'Buck Wild' wins Best of the Fest award at Hill Country Film Festival
Can't wait for the release?
The Goliad-shot "Buck Wild" is currently only available for viewing via the film festivals it's featured at. To stay up-to-date on the film's happenings, check out "Buck Wild movie" on Facebook or visit buckwildmovie.com.
In the world of independent films, it may come as no surprise that a zombie comedy has come out on top.
Tyler Glodt and Matt Albrecht brought their film, "Buck Wild," to the Hill Country Film Festival in Fredericksburg, where it won the Cinema Dulce - Best of the Fest Award.
With the help of friends and family in the Crossroads, the pair produced the film, which was mostly shot in Goliad, in 2011 and took a year to edit it before producing the final movie.
Glodt served as director of the film, which the two men co-wrote.
They premiered "Buck Wild" in April at the Dallas International Film Festival and hit the festival circuit at full speed, traveling to Australia and winning Director's Choice Award at Sydney's A Night of Horror International Film Festival. The film is also entered in other festivals across the U.S.
"We're real excited.
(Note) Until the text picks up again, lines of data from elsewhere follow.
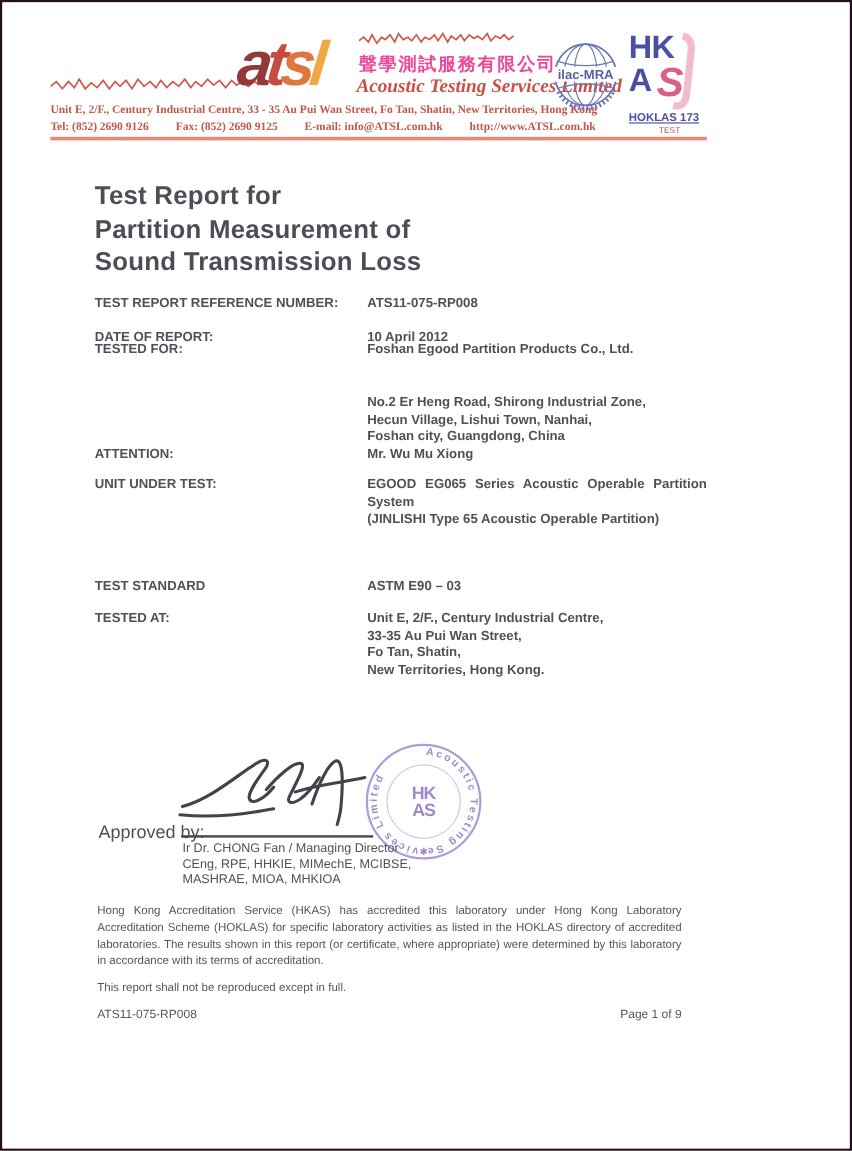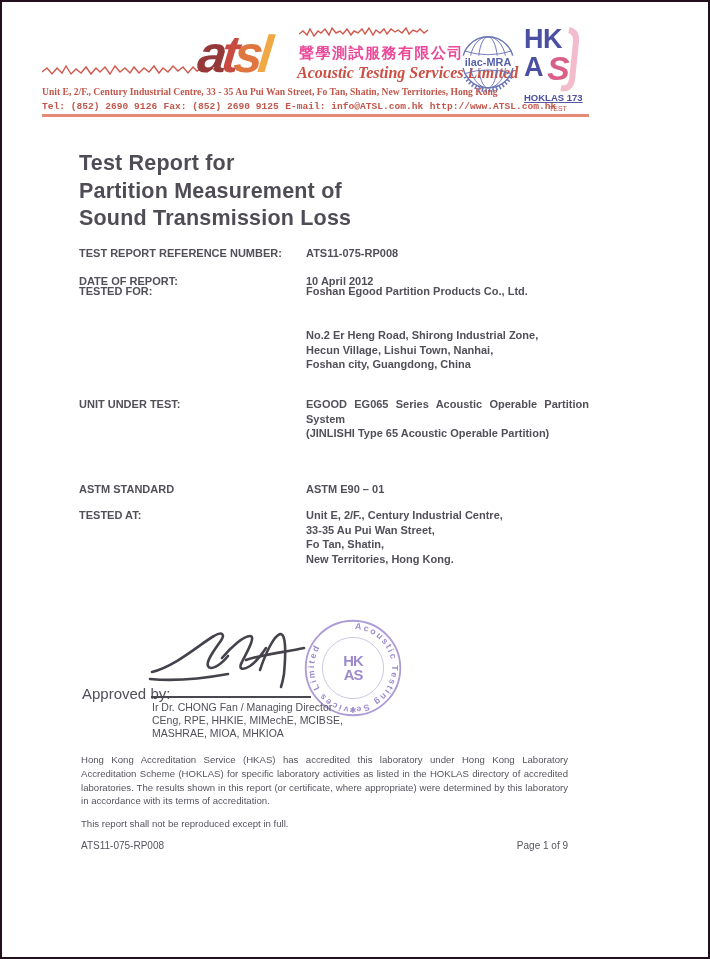"Tel: (852) 2690 9126" #addr2 span { font-family: Liberation Mono, monospace -> none; margin-right: 4px -> 20px }
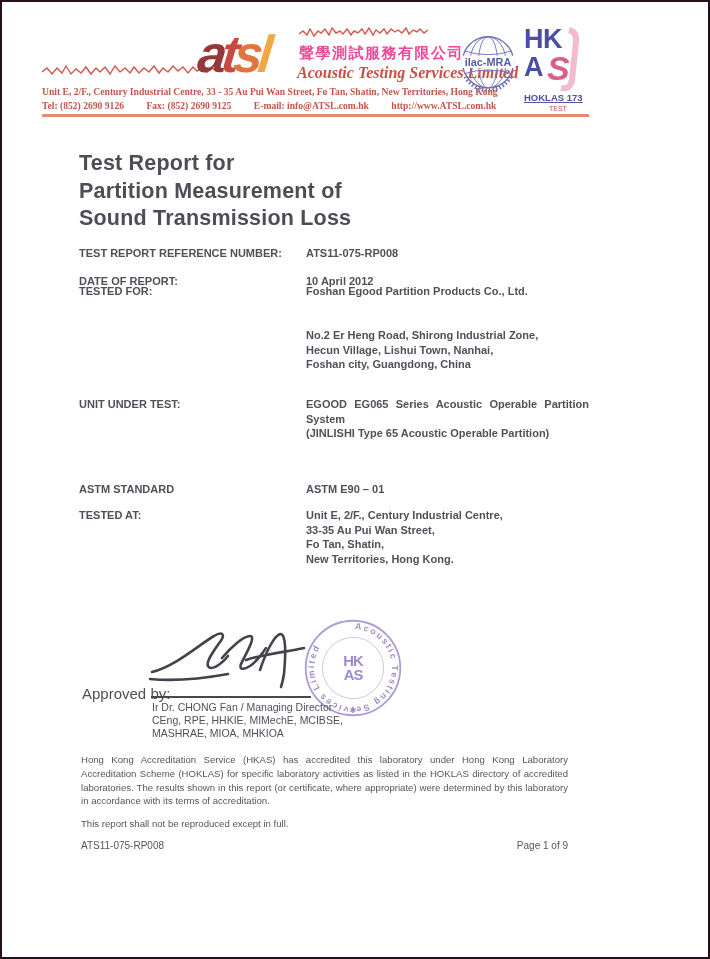"ATTENTION:" div.row { html: none -> <div> <div>ATTENTION:</div> <div>Mr. Wu Mu Xiong</div> </div> }
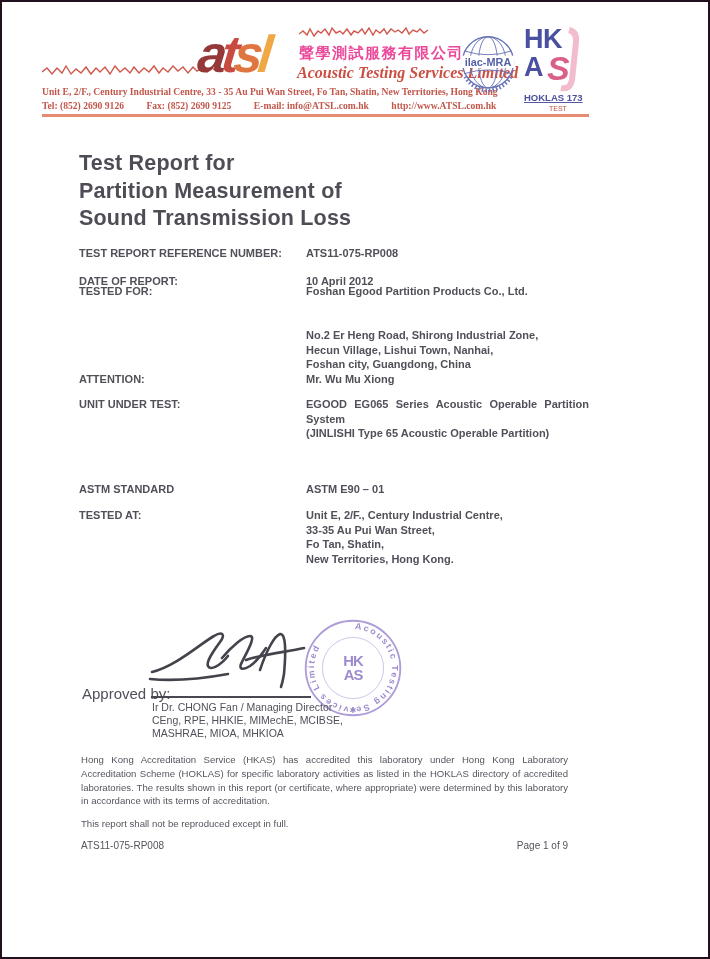"ASTM STANDARD" div.lbl { text: ASTM -> TEST }
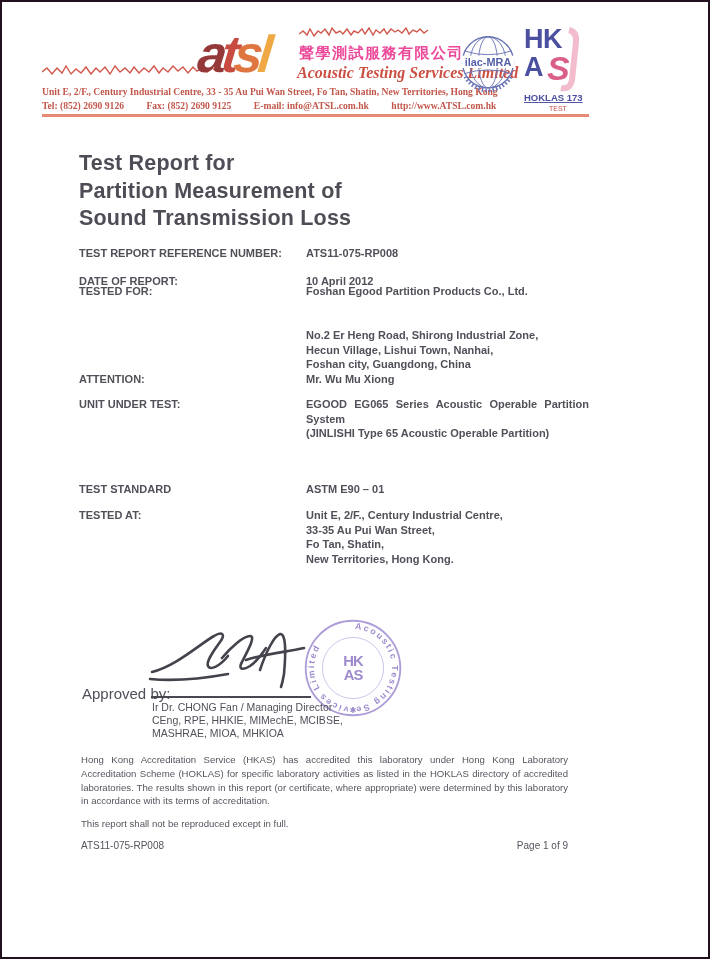"ASTM E90 – 01" div.val { text: 01 -> 03 }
It's been a long journey, and it feels good to be recognized and awarded," said Glodt, 33.
And for Albrecht, 30, winning the award in Fredericksburg - the place where he grew up and attended high school - was the cherry on top.
"It was a real blessing for me to bring something that I've worked so hard on back to my hometown and be honored and recognized," he said. "It was really overwhelming."
The film festival hosted 56 films from 11 countries in animation, documentaries and short and feature films.
Glodt believes the film's clever writing won over the hearts of the film festival judges and may have struck a balance between the more serious movies and violent horror movies and other genres hitting the silver screen.
"There's some slapstick humor in there and a lot of subtle humor - that if you're not paying attention, you miss - but I think they responded to that," he said. "I think that's what they were looking for - a film that could round out their slate and be a fun film that people could see. ... I think it resonated with a lot of people."
It may have helped that the film was shot in Texas and that it was a Texas film festival, Albrecht said, but he believes the story line was what pushed the film to the top of the pile.
"It's an action comedy, but it's a little quirky, a little weird. It had a kinda different voice," he said. "The story is well-executed and fully fleshed out; it was a very fun movie."
Actress Meg Cionni, who played the role of a disgruntled farmer's daughter and town tramp in "Buck Wild" was named Best Actress for her lead role in another film that featured at the festival, "Waking."
Though her role was small in the zombie film, Glodt said her lead role in "Waking" showed her breadth as a worthy actress.
"Good actors and actresses are those who are in the moment and know their lines and are confident," he said. "She listens and is able to pick up on clues in a moment and can give a performance that's true and accurate to the other actor and the moment."
The two agreed that they could not have earned the award as the best movie of the festival if it wasn't for all the help they got while shooting the film. Albrecht said he hopes to shoot more films in the area in the near future and definitely wants to stay in Texas.
For now, Glodt and Albrecht plan to take the film to a few more festivals before the year ends but are staying busy with other projects to help expand their reach as filmmakers. They're busy reading scripts, calculating budgets, casting actors and choosing which festivals to show "Buck Wild."
"We've learned a lot from our first two films and continue to get better," he said. "Hopefully, we'll be back at it and making other movies - sooner rather than later. "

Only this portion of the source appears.